Before starting this tutorial, make sure that you have the big-data development setup ready and that you can create a Spark project either in Java or Scala. Download the following sample file for testing.
To start using Beast, add the following dependency to your pom.xml
file.
<!-- https://mvnrepository.com/artifact/edu.ucr.cs.bdlab/beast-spark -->
<dependency>
<groupId>edu.ucr.cs.bdlab</groupId>
<artifactId>beast-spark</artifactId>
<version>0.8.2</version>
</dependency>
The first step is to load the spatial file to create a SpatialRDD. The easiest way is to use the spatialFile
function which automatically detects the input file format.
val features: RDD[IFeature] = sparkContext.spatialFile("tl_2017_us_state.shp")
The spatialFile
function cannot always detect the file format, e.g., when the input file extension is not expected. You can use one of the functions shapefile
and geojson
to load the Shapefile and GeoJSON formats, respectively. For more details on the supported input formats, check this page.
To filter all the records based on a spatial filter, use the following command.
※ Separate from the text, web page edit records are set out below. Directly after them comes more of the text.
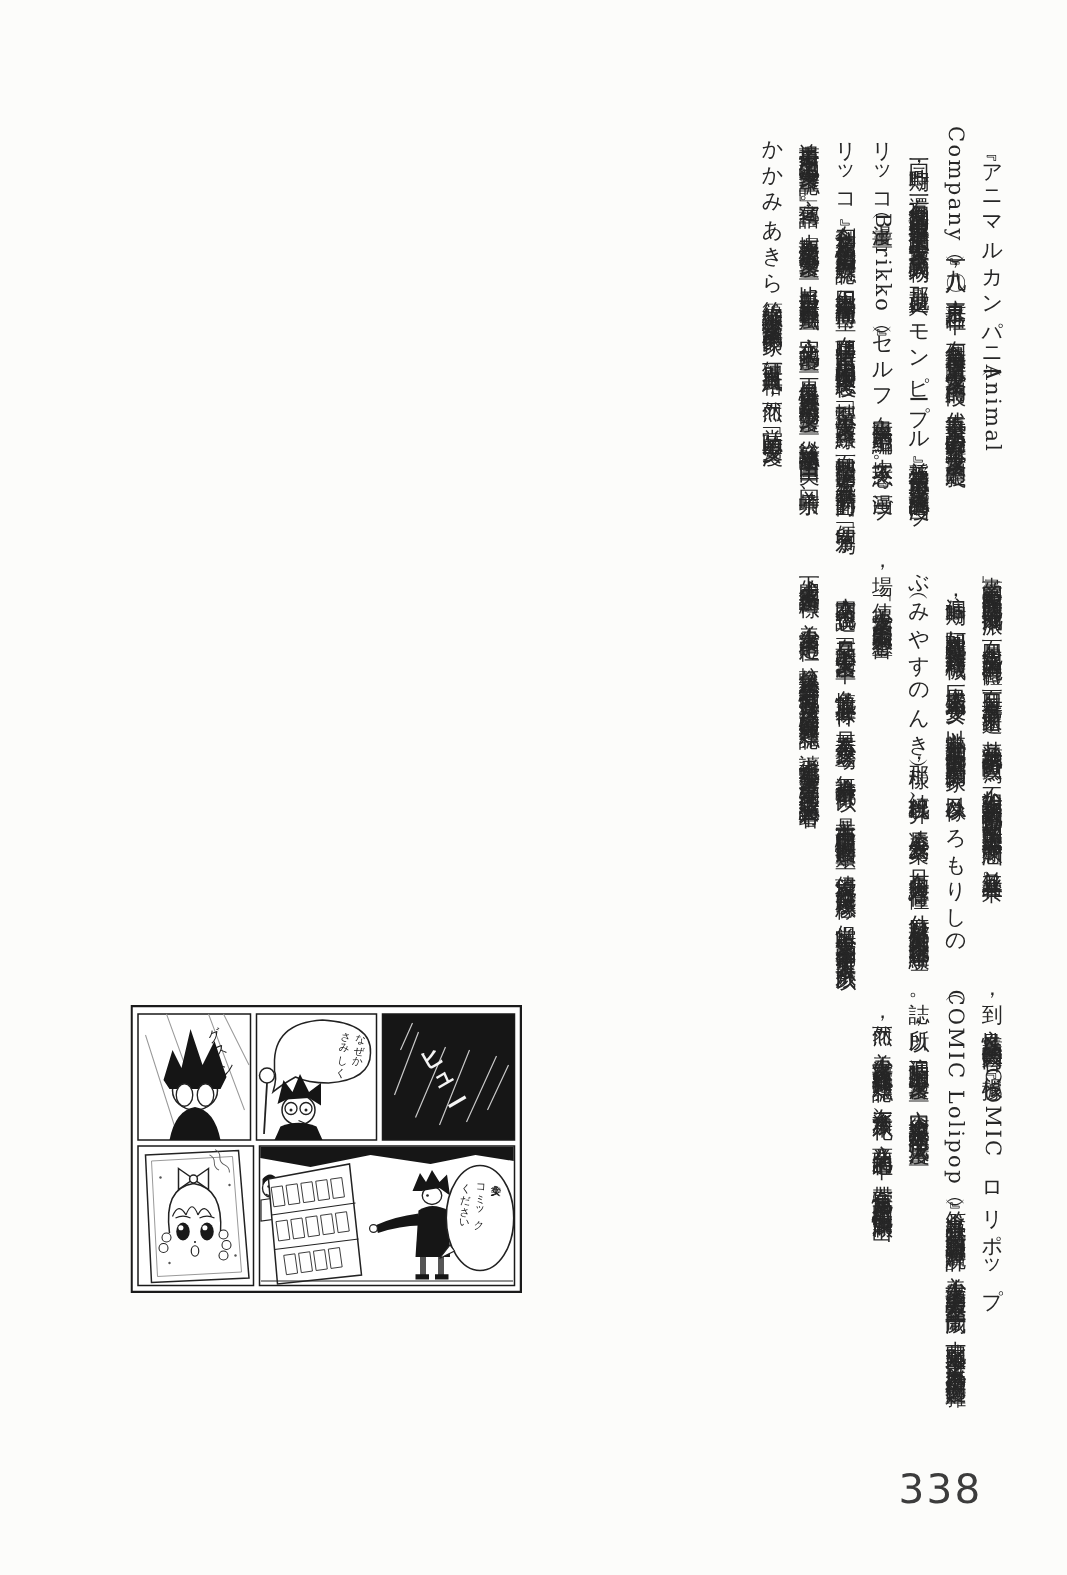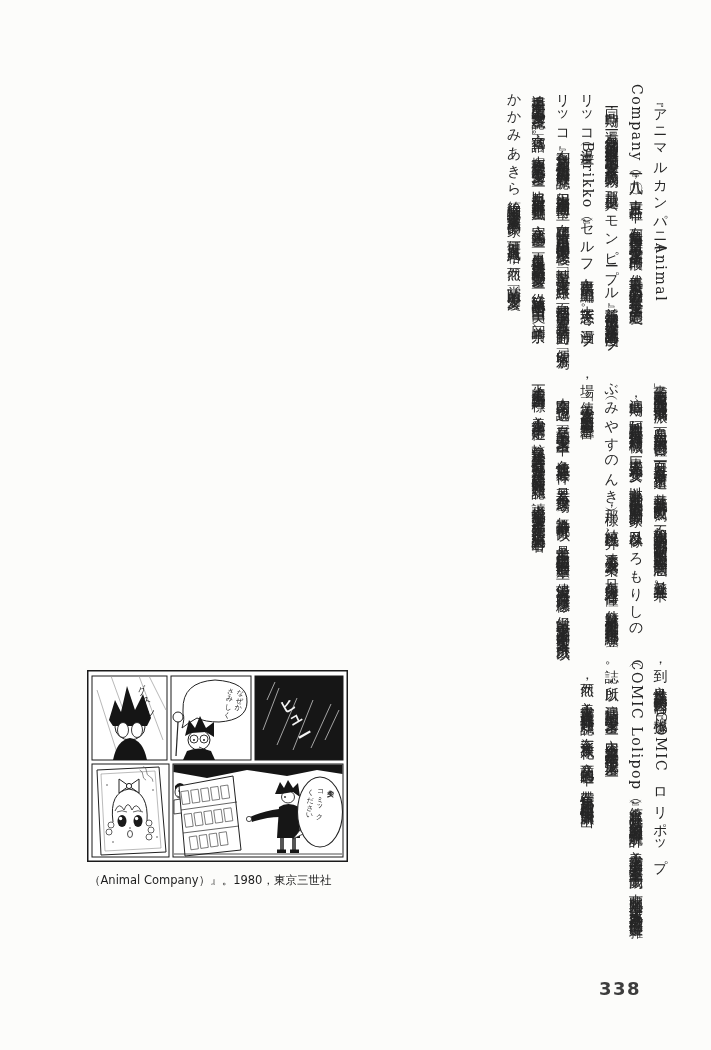--- a/index.html
+++ b/index.html
@@ -195,7 +195,6 @@
 </div>
 
 <div id="caption">
-  <div class="line2">（Animal Company）』。1980，東京三世社</div>
 </div>
 
 <div id="pagenum">338</div>

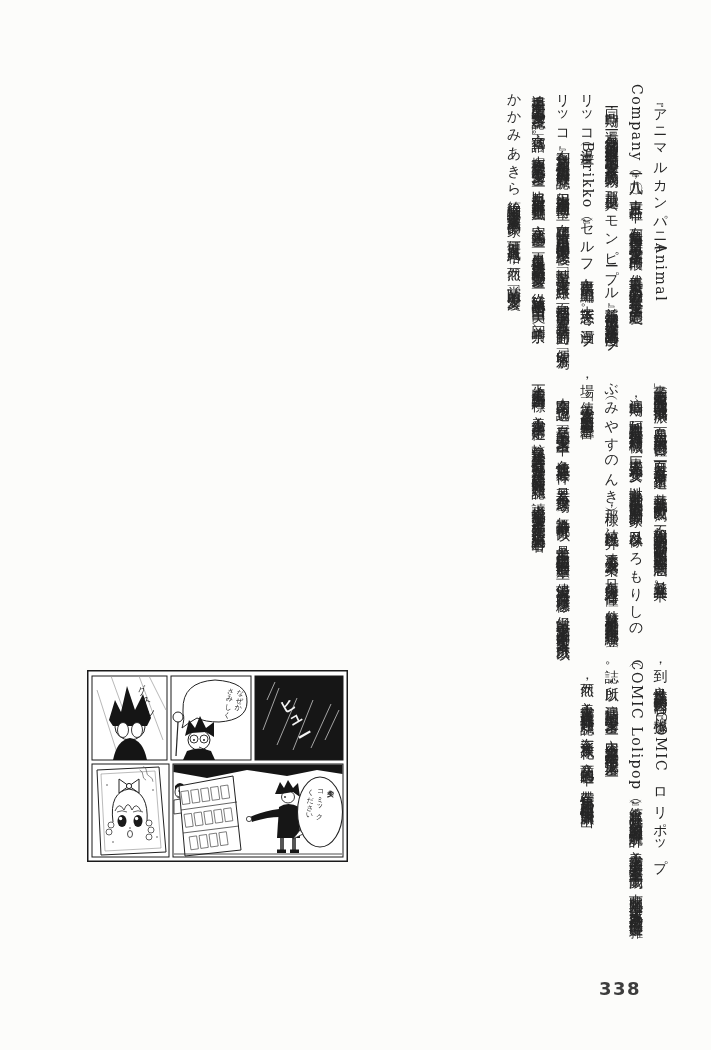--- a/index.html
+++ b/index.html
@@ -54,7 +54,7 @@
   #pagenum{
     position:absolute;left:599px;top:978px;
     font-family:"DejaVu Sans", sans-serif;
-    font-weight:bold;font-size:18px;letter-spacing:1.5px;color:#3c3c3c;
+    font-weight:normal;font-size:27px;letter-spacing:1.5px;color:#3c3c3c;
   }
 </style>
 </head>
val range: Geometry = new GeometryFactory().toGeometry(new Envelope(-128.1, -63.8, 27.3, 54.3))
val matchingFeatures = features.filter(_.intersects(range))
A simple way to summarize a dataset is by collecting some aggregate values such as the range and count.
val summary: Summary = features.summary
Another way to summarize a dataset is to create a two-dimensional histogram that summarizes the data.
val histogram: AbstractHistogram = features.countHistogram(100, 100)
You can manipulate features by adding non-spatial attributes. The following examples computes the area of each polygon and adds it as an additional attributes.
val featuresWithArea = features.map({ f =>
val newF = new Feature(f)
newF.appendAttribute("area", f.getGeometry.computeArea)
newF
})
You can also modify the geometry attribute in the feature.
val summarizedFeatures = features.map({ f =>
val newF = new Feature(f)
newF.setGeometry(f.getGeometry.convexHull)
newF
})
A simple way to plot the features to an image is as follows.
features.plotImage(2000, 2000, "states.png")
You can write features to a spatial file in several formats.
features.saveAsShapefile("states.shp")